Overall, GTB’s ROAE rose 87bps to 31% despite the pressures in the macroeconomic landscape.  This was on account of favourable balance sheet positioning to benefit from the elevated interest rate environment coupled with high provisioning base in 2016, which provided legroom for write-backs. The sturdy performance helped drive Capital Adequacy Ratio (CAR) well clear of regulatory thresholds of 16% to 22.2%.

Figure 3: NPL and Cost of Risk

Liquid balance sheet provides stage for solid FY 17

On the interest income side, the declines in loan book as well as a still elevated interest rate environment suggest that management will continue to deploy balance sheet liquidity towards its securities portfolio.
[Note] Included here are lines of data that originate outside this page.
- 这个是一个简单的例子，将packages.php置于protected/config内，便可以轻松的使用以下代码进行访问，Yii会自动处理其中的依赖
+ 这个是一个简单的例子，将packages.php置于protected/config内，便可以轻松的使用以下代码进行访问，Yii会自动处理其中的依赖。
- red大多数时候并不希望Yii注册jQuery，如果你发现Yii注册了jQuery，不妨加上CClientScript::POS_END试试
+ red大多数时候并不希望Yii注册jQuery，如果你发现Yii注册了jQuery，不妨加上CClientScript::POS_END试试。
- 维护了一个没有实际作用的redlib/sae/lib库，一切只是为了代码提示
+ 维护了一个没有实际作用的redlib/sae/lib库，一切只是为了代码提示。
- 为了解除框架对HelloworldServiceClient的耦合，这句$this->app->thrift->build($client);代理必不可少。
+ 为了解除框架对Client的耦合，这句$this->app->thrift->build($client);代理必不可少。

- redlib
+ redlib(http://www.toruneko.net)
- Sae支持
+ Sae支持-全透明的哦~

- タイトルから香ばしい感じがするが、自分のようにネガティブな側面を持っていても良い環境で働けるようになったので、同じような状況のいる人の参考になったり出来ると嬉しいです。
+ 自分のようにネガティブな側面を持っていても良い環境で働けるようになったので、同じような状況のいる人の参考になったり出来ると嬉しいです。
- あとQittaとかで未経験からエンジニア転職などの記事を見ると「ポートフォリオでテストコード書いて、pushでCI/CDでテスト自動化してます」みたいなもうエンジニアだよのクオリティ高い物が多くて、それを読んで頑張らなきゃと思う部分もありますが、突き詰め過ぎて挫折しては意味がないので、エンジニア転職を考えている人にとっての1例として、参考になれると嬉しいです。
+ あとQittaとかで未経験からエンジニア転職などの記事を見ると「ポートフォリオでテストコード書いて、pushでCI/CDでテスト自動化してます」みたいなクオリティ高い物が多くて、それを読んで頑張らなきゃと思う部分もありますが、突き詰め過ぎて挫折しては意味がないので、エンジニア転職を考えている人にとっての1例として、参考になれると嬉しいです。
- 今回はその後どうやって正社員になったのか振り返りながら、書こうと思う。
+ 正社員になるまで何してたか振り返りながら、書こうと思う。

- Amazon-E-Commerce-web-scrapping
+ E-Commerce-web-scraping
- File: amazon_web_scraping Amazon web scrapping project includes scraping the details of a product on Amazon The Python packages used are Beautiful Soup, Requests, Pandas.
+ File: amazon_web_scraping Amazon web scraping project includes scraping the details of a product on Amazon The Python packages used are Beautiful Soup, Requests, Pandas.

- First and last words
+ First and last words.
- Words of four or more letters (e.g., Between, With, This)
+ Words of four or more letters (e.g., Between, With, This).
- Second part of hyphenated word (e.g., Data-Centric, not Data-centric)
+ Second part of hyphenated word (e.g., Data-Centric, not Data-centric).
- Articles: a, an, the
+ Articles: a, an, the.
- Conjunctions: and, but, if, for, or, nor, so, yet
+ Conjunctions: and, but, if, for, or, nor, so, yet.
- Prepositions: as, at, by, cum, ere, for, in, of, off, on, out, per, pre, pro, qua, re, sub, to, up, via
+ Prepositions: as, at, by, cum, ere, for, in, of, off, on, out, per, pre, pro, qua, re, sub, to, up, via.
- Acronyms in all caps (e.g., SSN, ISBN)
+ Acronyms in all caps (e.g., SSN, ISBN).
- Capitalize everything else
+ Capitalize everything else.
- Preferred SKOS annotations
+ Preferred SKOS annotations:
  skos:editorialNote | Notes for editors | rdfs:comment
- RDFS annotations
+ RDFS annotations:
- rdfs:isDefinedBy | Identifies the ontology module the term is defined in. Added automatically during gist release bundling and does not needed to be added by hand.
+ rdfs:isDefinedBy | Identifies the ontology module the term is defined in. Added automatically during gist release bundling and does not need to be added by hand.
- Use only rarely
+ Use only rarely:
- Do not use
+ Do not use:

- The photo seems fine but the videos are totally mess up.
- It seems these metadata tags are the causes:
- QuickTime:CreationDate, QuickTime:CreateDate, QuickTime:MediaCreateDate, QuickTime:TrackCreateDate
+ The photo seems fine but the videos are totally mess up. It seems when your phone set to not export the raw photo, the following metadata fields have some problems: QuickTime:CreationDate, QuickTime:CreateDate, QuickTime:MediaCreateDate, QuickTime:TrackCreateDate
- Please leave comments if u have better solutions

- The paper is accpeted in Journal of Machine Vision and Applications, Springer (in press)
Thus, going by quarterly trend, we see room for strong growth in interest income over H2 17 and thus retain our FY 17E of N325billion (+24% YoY). On funding cost, despite pressures on deposit stemming from attractive Treasury Bills and improved dollar liquidity, we think GTB’s CASA (81%) will keep funding cost moderated over the period with FY 17E WACF at 3.0% (H1 17: 3.0%).

Consequently, we forecast net interest income to rise 27% YoY to N248.5billion with NIM of 9.4% (H1 17: 9.7%). On NIR, after the one-off transfer related charges and improved dollar liquidity, we expect fee income to reverse to quarterly trend of N14billion--N15billion. Furthermore, trading income on FX and Treasury bills is expected to remain upbeat over the period.

However, given impact of FX gains in prior year, NIR of N109billion is down 27% YoY. Elsewhere, the one-off impact of AMCON levy guides to moderated growth in operating expenses in coming quarters with FY 17E operating expenses printing at N131billon (+15% YoY).

On balance, reflecting softer NIR and increase in operating expenses, CIR of 36.6% is 3.6pps higher YoY. In terms of asset quality, while concerns on specific loans suggest higher NPL, we feel the scale of GTB’s collective provisioning over 2016 raises sizable scope for more write-backs over the rest of the year.

Given our forecast for coverage ratio and cost of risk of 100% and 1.0% respectively (2016: 229% and 4.1%), we forecast loan loss charges to decline 77% to N15.3billion in FY 17E. Cumulative impact of our estimates results in FY 17E EPS of N5.97 (+33% YoY) which largely reflects the strength in our net interest income projections and our views regarding softer impairment charges.

The stock currently trades at a current P/E and P/B of 7.9x and 2.1x vs. Bloomberg Nigerian peer average at 7.4x and 0.5x respectively-- a justified premium in the light of GTB’s best-in-class ROAE relative to the rest of the sector. We have an OVERWEIGHT rating on the stock with FVE at N42.04.